Top-down investors try to build a “big picture” of the world and the financial landscape. They try to analyze what is happening in global economies, global politics, global demographics and so on. They then break down what they have identified into various components to look at specific industries that could be affected by what is happening.

For instance, predictions of China’s economic growth led many to predict that the personal wealth of Chinese consumers would rise. The upshot was that Chinese shoppers could eventually desire the same goods that consumers in developed economies demanded. Consequently, top-down investors might infer that retailers and manufacturers of up-market and luxury goods could see a rise in demand for their products. The top-down investors would then try to identify businesses that are positioned to capitalise on the market.

Another example could be the systematic cut in interest rates by developed economies.
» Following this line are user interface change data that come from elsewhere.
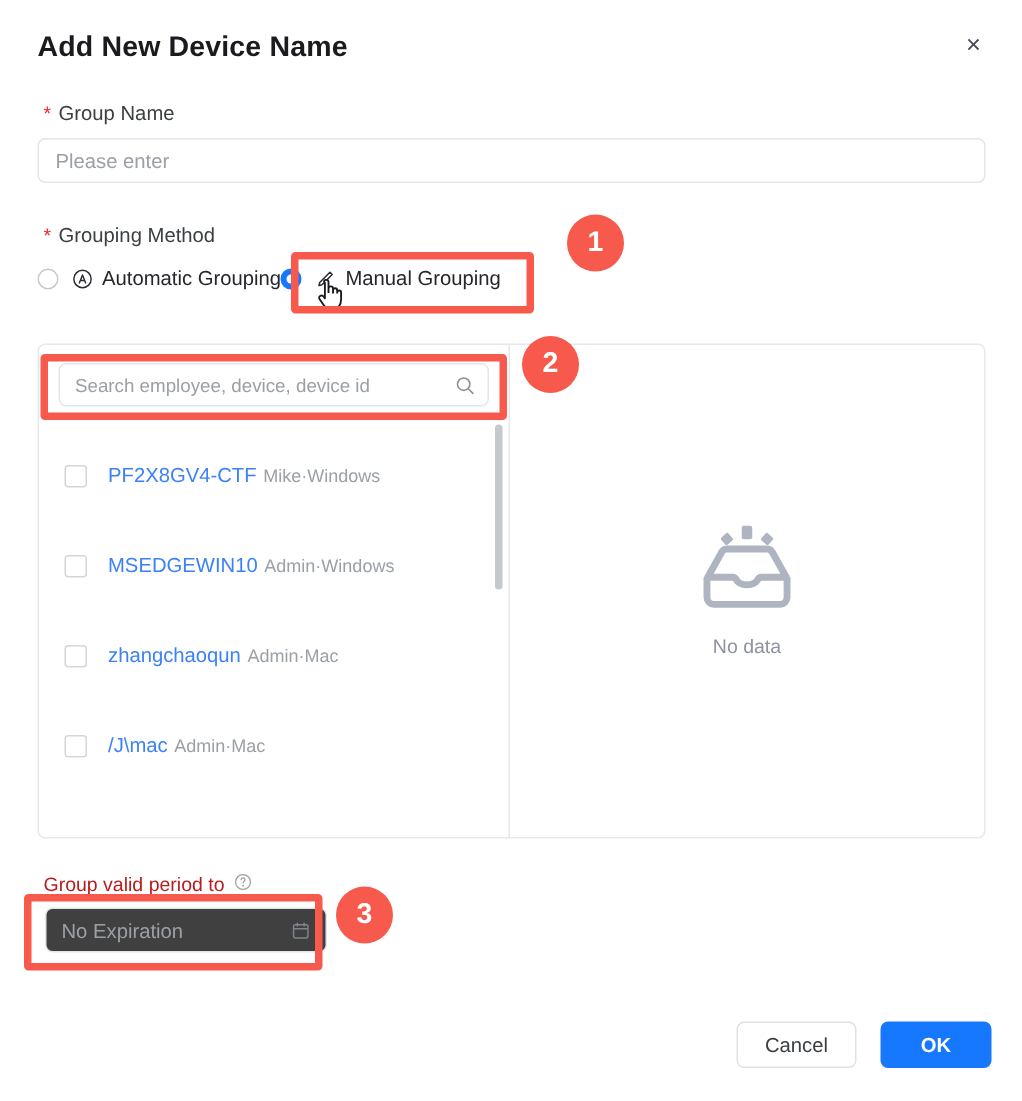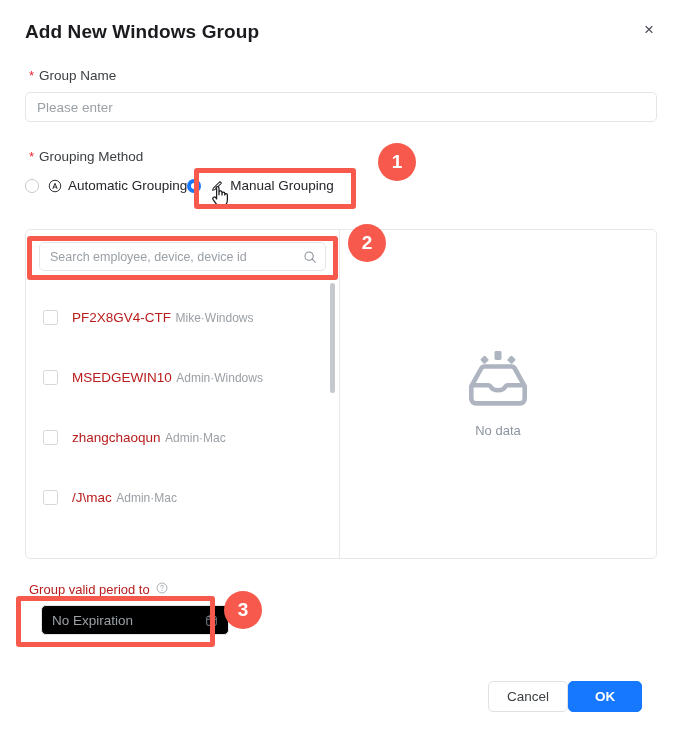--- a/index.html
+++ b/index.html
@@ -122,21 +122,21 @@
     height: 60px; padding: 0 14px 0 17px;
     cursor: pointer;
   }
   .dev-check {
     width: 15px; height: 15px; flex: none;
     border: 1px solid #d3d6da; border-radius: 2.5px;
     background: #fff; margin-right: 14px;
   }
   .dev-text { overflow: hidden; }
   .dev-name {
-    font-size: 13.5px; color: #b91c1c;
+    font-size: 13.5px; color: #3b82f6;
     line-height: 18px; white-space: nowrap; text-align: right;
   }
   .dev-sub {
     font-size: 12px; color: #9aa0a6;
     line-height: 18px; margin-top: 2px; white-space: nowrap;
   }
   .list-scrollbar {
     position: absolute; right: 4px; top: 53px;
     width: 5px; height: 110px;
     background: #c5c8cc; border-radius: 3px;
@@ -158,31 +158,31 @@
     position: absolute; left: 29px; top: 582px;
     font-size: 13px; color: #b91c1c;
     display: flex; 
   }
   .help-icon { margin-left: 6px; color: #9aa0a6; display: flex; }
 
   .date-field {
     position: absolute; left: 30px; top: 605px;
     width: 188px; height: 30px;
     border: 1px solid #e3e5e8; border-radius: 5px;
-    background: #000000;
+    background: #404040;
     display: flex; align-items: center;
-    padding: 0 10px; cursor: pointer; margin-left: 11px;
+    padding: 0 10px; cursor: pointer;
   }
   .date-value { font-size: 13.5px; color: #9aa0a6; flex: 1; }
   .cal-icon { color: #7e848d; display: flex; }
 
   
   .footer {
-    position: absolute; right: 39px; bottom: 22px;
-    display: flex; align-items: flex-start; gap: 0;
+    position: absolute; right: 20px; bottom: 22px;
+    display: flex; align-items: flex-start; gap: 16px;
   }
   .btn {
     height: 31px; min-width: 74px;
     border-radius: 5px; font-size: 13.5px;
     font-family: "Liberation Sans", sans-serif;
     cursor: pointer; padding: 0 18px;
   }
   .btn-cancel { background: #fff; border: 1px solid #dfe1e5; color: #3c4043; }
   .btn-ok { background: #1677ff; border: 1px solid #1677ff; color: #fff; font-weight: bold; }
 
@@ -203,21 +203,21 @@
   .box-2 { left: 27px; top: 236px; width: 311px; height: 44px; }
   .badge-2 { left: 348px; top: 224px; }
   .box-3 { left: 16px; top: 596px; width: 199px; height: 51px; }
   .badge-3 { left: 224px; top: 591px; }
 </style>
 </head>
 <body>
 
 <div class="dialog">
 
-  <div class="dlg-title">Add New Windows Group</div>
+  <div class="dlg-title">Add New Device Name</div>
   <button class="close-btn">×</button>
 
   <div class="field-label label-group-name">
     <span class="req-star">*</span><span>Group Name</span>
   </div>
   <input class="text-input" type="text" placeholder="Please enter" style="">
 
   <div class="field-label label-grouping">
     <span class="req-star">*</span><span>Grouping Method</span>
   </div>

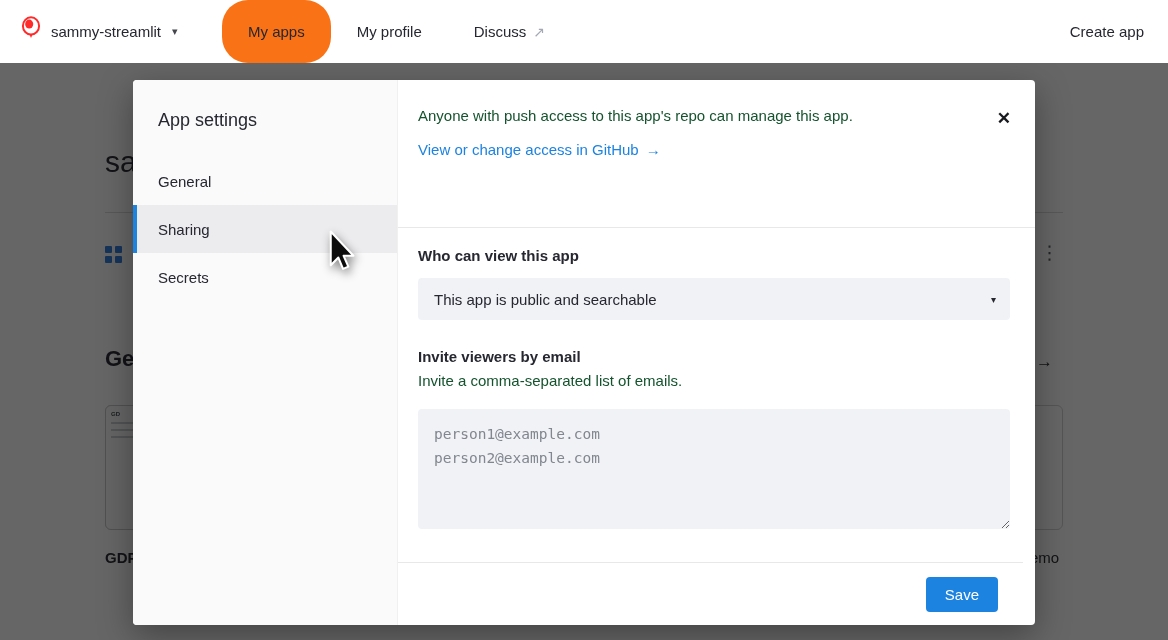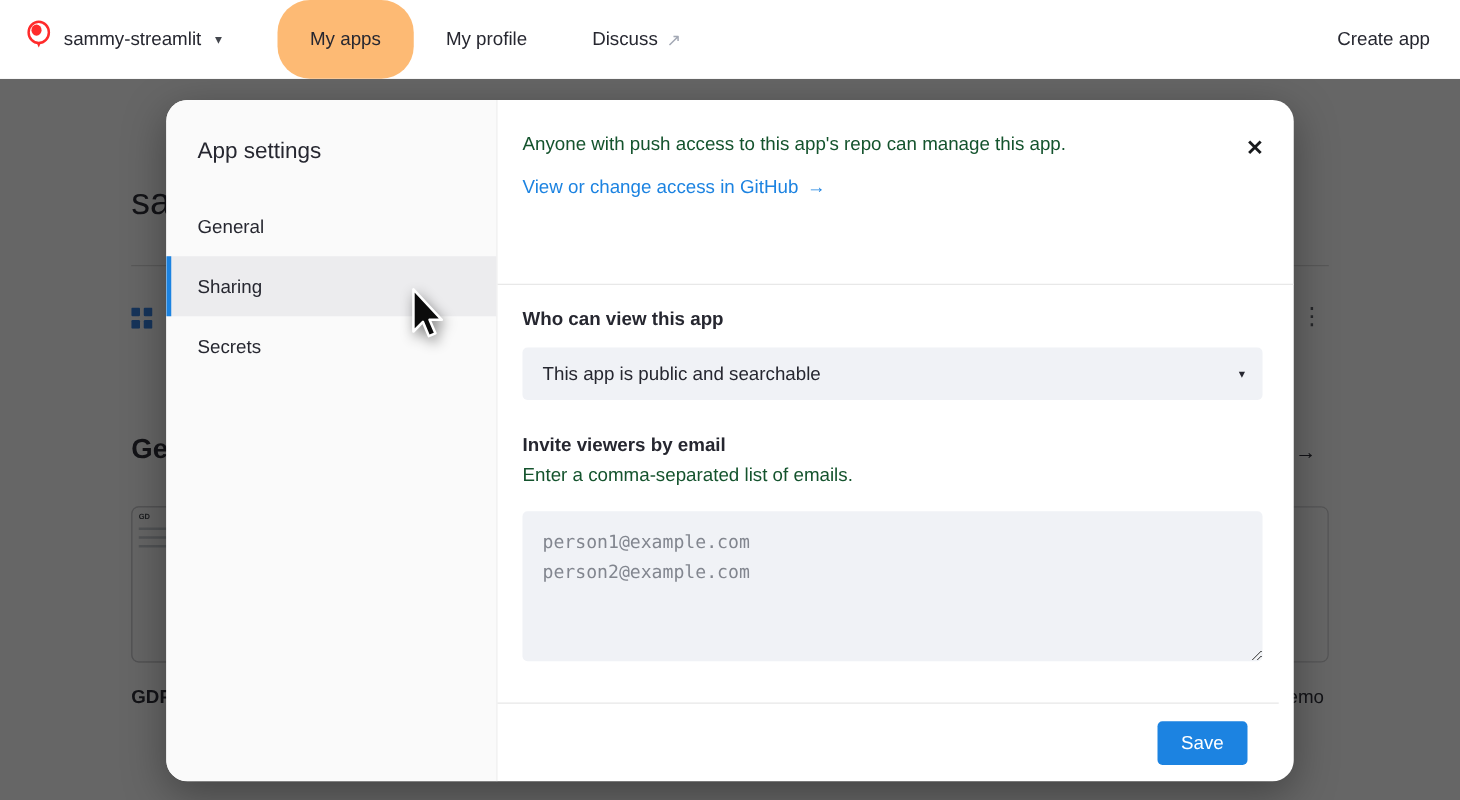--- a/index.html
+++ b/index.html
@@ -9,21 +9,21 @@
 
   
   .header { position:absolute; top:0; left:0; right:0; height:63px; background:#fff;
     display:flex; align-items:center; padding:0 24px 0 20px; z-index:30; }
   .workspace { display:flex; align-items:center; gap:9px; width:202px; cursor:pointer; }
   .workspace .name { font-size:15px; }
   .workspace .chev { font-size:11px; color:#44474e; margin-left:2px; }
   .nav { display:flex; height:63px; }
   .tab { display:flex; align-items:center; padding:0 26px; font-size:15px; color:#262730;
     text-decoration:none; cursor:pointer; }
-  .tab.active { background:#fdba74;border-radius:26px; }
+  .tab.active { background:#f97316;border-radius:26px; }
   .tab .ext { color:#a3a8b4; margin-left:7px; font-size:14px; }
   .spacer { flex:1; }
   .create-app { font-size:15px; color:#262730; cursor:pointer; }
 
   
   .bg-page { position:absolute; top:63px; left:0; right:0; bottom:0; background:#fff; z-index:1; }
   .bg-heading { position:absolute; left:105px; top:82px; font-size:30px; font-weight:400; }
   .bg-div { position:absolute; left:105px; width:958px; border-top:1px solid #d9d9d9; }
   .bg-grid { position:absolute; left:105px; top:183px; }
   .bg-kebab { position:absolute; left:1040px; top:178px; font-size:19px; color:#55585f; }
@@ -36,21 +36,21 @@
   .bg-minicard .t { font-size:6px; font-weight:700; color:#3c3f45; }
   .bg-minicard .l { height:2px; background:#c9ccd2; margin-top:5px; width:70%; }
   .bg-caption { position:absolute; left:105px; top:486px; font-size:15px; font-weight:600; }
   .bg-caption-right { position:absolute; left:1030px; top:486px; font-size:15px; }
 
   .overlay { position:absolute; top:63px; left:0; right:0; bottom:0;
     background:rgba(8,8,8,0.62); z-index:10; }
 
   
   .modal { position:absolute; left:133px; top:80px; width:902px; height:545px; background:#fff;
-    border-radius:17px; box-shadow:0 10px 34px rgba(0,0,0,0.35); display:flex; overflow:hidden; z-index:20; }
+    border-radius:4px; box-shadow:0 10px 34px rgba(0,0,0,0.35); display:flex; overflow:hidden; z-index:20; }
   .side { width:265px; background:#fafafa; border-right:1px solid #f0f0f0; flex-shrink:0; }
   .side-title { padding:30px 25px 26px; font-size:18px; font-weight:500; }
   .side-item { height:48px; display:flex; align-items:center; padding-left:21px;
     border-left:4px solid transparent; font-size:15px; cursor:pointer; }
   .side-item.active { background:#ececee; border-left-color:#1c83e1; }
 
   .content { flex:1; position:relative; }
   .sec-manage { position:relative; height:147px; padding:27px 60px 0 20px; }
   .sec-title { font-size:15px; font-weight:700; margin-bottom:9px; }
   .sec-sub { font-size:15px; color:#14532d; margin-bottom:17px; }
@@ -156,21 +156,21 @@
 
       <div class="divider"></div>
 
       <div class="sec-view">
         <div class="sec-title">Who can view this app</div>
         <div class="select-box">
           <span>This app is public and searchable</span>
           <span class="caret">▾</span>
         </div>
         <div class="sec-title" style="margin-bottom:7px;">Invite viewers by email</div>
-        <div class="sec-sub invite-sub">Enter a comma-separated list of emails.</div>
+        <div class="sec-sub invite-sub">Invite a comma-separated list of emails.</div>
         <textarea class="email-area" placeholder="person1@example.com
 person2@example.com" style=""></textarea>
       </div>
 
       <div class="modal-footer">
         <button class="save-btn">Save</button>
       </div>
     </div>
   </div>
A top-down investor may infer that low financing costs could have a positive impact on the housing market by making it easier (and more affordable) to buy properties. They may therefore focus their search for investing opportunities amongst property developers, house builders and Real Estate Investment Trusts.

In the main, top-down investors use their global view of the world as a starting point to identify promising countries, sectors and industries for further investigation. Some top-down investors may stop their search once they have identified suitable investing areas and proceed by investing using Exchange Traded Funds. Others may drill down into the industry to look for particular companies to invest in.

Top down investing can be useful for investors who find it difficult to identify the right stocks from the vast universe of shares to buy. So, if you ever find yourself asking “What should I buy now?”, then a top-down approach could be a good place to start your search.